- [Required work] Without omission or alteration, write out all of the data.

Content revision data

<<<<

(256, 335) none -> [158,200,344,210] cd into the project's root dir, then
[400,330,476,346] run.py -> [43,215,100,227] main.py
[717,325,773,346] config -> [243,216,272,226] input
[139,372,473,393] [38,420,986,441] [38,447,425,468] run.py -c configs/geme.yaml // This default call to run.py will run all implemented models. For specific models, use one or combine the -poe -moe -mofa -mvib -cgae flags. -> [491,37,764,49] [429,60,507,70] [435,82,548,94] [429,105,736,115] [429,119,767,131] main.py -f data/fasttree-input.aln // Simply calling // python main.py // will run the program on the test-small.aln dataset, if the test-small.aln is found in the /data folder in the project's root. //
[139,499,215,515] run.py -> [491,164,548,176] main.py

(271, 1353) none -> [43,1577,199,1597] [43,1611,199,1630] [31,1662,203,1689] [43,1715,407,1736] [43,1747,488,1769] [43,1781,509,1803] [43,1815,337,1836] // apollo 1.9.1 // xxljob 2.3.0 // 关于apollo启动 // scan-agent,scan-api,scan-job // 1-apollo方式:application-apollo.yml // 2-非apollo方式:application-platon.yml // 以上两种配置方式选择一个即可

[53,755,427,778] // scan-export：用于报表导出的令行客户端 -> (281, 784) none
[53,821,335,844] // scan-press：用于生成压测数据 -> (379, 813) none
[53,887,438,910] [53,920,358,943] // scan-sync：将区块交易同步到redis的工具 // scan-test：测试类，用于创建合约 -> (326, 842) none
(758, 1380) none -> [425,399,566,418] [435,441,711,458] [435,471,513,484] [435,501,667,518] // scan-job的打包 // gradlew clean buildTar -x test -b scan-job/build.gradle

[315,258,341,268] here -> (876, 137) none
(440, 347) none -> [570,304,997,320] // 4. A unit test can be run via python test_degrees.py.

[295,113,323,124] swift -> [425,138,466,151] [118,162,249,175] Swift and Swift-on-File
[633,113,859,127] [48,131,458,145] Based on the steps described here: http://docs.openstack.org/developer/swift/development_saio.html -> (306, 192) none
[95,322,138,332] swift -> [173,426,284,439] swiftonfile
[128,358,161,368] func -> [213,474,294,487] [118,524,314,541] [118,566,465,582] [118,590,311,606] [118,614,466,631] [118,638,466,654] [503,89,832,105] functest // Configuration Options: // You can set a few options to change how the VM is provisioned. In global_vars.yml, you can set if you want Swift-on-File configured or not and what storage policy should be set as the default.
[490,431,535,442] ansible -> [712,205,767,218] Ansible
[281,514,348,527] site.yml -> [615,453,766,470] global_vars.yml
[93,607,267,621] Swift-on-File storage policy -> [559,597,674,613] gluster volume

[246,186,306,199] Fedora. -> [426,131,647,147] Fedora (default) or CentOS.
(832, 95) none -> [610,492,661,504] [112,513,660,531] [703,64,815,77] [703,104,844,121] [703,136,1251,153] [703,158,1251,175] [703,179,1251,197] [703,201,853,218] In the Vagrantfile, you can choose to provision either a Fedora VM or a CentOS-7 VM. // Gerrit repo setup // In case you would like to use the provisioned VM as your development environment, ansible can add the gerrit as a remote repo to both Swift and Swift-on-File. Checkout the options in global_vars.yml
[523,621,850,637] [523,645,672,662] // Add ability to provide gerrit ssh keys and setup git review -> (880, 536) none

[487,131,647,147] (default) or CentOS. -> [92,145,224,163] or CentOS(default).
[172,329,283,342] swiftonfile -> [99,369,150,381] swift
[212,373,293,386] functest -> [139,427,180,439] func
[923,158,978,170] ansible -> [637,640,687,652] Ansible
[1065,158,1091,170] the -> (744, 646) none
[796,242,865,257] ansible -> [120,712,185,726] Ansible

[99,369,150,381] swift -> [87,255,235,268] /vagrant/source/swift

>>>>

- [Result for this task]
(256, 335) none -> [158,200,344,210] cd into the project's root dir, then
[400,330,476,346] run.py -> [43,215,100,227] main.py
[717,325,773,346] config -> [243,216,272,226] input
[139,372,473,393] [38,420,986,441] [38,447,425,468] run.py -c configs/geme.yaml // This default call to run.py will run all implemented models. For specific models, use one or combine the -poe -moe -mofa -mvib -cgae flags. -> [491,37,764,49] [429,60,507,70] [435,82,548,94] [429,105,736,115] [429,119,767,131] main.py -f data/fasttree-input.aln // Simply calling // python main.py // will run the program on the test-small.aln dataset, if the test-small.aln is found in the /data folder in the project's root. //
[139,499,215,515] run.py -> [491,164,548,176] main.py

(271, 1353) none -> [43,1577,199,1597] [43,1611,199,1630] [31,1662,203,1689] [43,1715,407,1736] [43,1747,488,1769] [43,1781,509,1803] [43,1815,337,1836] // apollo 1.9.1 // xxljob 2.3.0 // 关于apollo启动 // scan-agent,scan-api,scan-job // 1-apollo方式:application-apollo.yml // 2-非apollo方式:application-platon.yml // 以上两种配置方式选择一个即可

[53,755,427,778] // scan-export：用于报表导出的令行客户端 -> (281, 784) none
[53,821,335,844] // scan-press：用于生成压测数据 -> (379, 813) none
[53,887,438,910] [53,920,358,943] // scan-sync：将区块交易同步到redis的工具 // scan-test：测试类，用于创建合约 -> (326, 842) none
(758, 1380) none -> [425,399,566,418] [435,441,711,458] [435,471,513,484] [435,501,667,518] // scan-job的打包 // gradlew clean buildTar -x test -b scan-job/build.gradle

[315,258,341,268] here -> (876, 137) none
(440, 347) none -> [570,304,997,320] // 4. A unit test can be run via python test_degrees.py.

[295,113,323,124] swift -> [425,138,466,151] [118,162,249,175] Swift and Swift-on-File
[633,113,859,127] [48,131,458,145] Based on the steps described here: http://docs.openstack.org/developer/swift/development_saio.html -> (306, 192) none
[95,322,138,332] swift -> [173,426,284,439] swiftonfile
[128,358,161,368] func -> [213,474,294,487] [118,524,314,541] [118,566,465,582] [118,590,311,606] [118,614,466,631] [118,638,466,654] [503,89,832,105] functest // Configuration Options: // You can set a few options to change how the VM is provisioned. In global_vars.yml, you can set if you want Swift-on-File configured or not and what storage policy should be set as the default.
[490,431,535,442] ansible -> [712,205,767,218] Ansible
[281,514,348,527] site.yml -> [615,453,766,470] global_vars.yml
[93,607,267,621] Swift-on-File storage policy -> [559,597,674,613] gluster volume

[246,186,306,199] Fedora. -> [426,131,647,147] Fedora (default) or CentOS.
(832, 95) none -> [610,492,661,504] [112,513,660,531] [703,64,815,77] [703,104,844,121] [703,136,1251,153] [703,158,1251,175] [703,179,1251,197] [703,201,853,218] In the Vagrantfile, you can choose to provision either a Fedora VM or a CentOS-7 VM. // Gerrit repo setup // In case you would like to use the provisioned VM as your development environment, ansible can add the gerrit as a remote repo to both Swift and Swift-on-File. Checkout the options in global_vars.yml
[523,621,850,637] [523,645,672,662] // Add ability to provide gerrit ssh keys and setup git review -> (880, 536) none

[487,131,647,147] (default) or CentOS. -> [92,145,224,163] or CentOS(default).
[172,329,283,342] swiftonfile -> [99,369,150,381] swift
[212,373,293,386] functest -> [139,427,180,439] func
[923,158,978,170] ansible -> [637,640,687,652] Ansible
[1065,158,1091,170] the -> (744, 646) none
[796,242,865,257] ansible -> [120,712,185,726] Ansible

[99,369,150,381] swift -> [87,255,235,268] /vagrant/source/swift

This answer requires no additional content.